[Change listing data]
------------------------------------

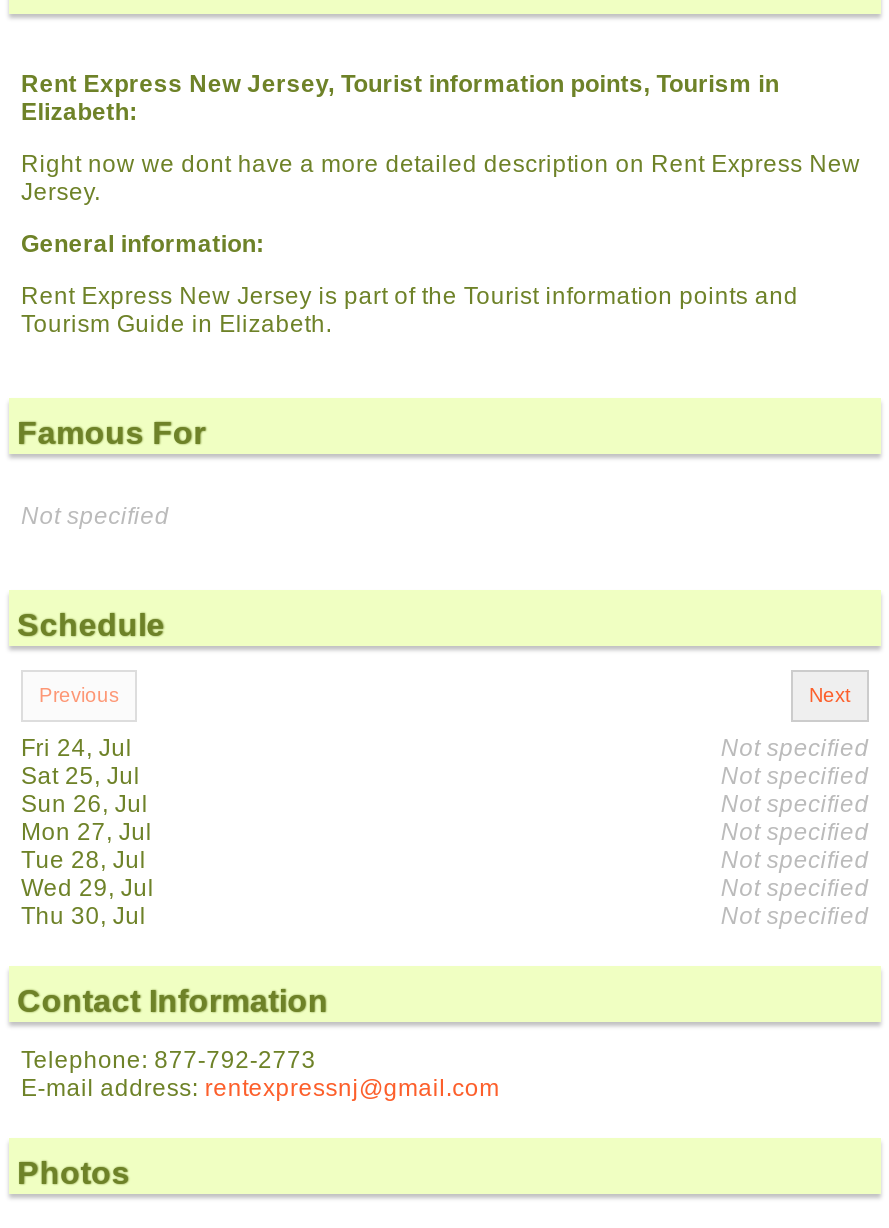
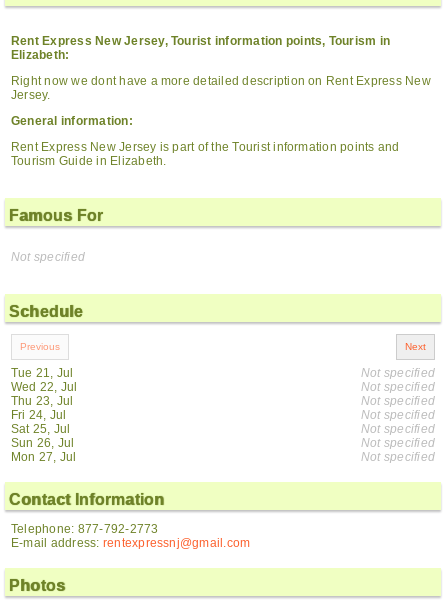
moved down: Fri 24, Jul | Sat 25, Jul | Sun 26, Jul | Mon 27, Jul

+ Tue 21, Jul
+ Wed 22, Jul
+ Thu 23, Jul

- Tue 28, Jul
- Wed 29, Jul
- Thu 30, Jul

------------------------------------

## Work instructions
Each line from the one containing "Tue 21, Jul" to the close of the records must appear in the output exactly, and no other line.

## Answer section
+ Tue 21, Jul
+ Wed 22, Jul
+ Thu 23, Jul

- Tue 28, Jul
- Wed 29, Jul
- Thu 30, Jul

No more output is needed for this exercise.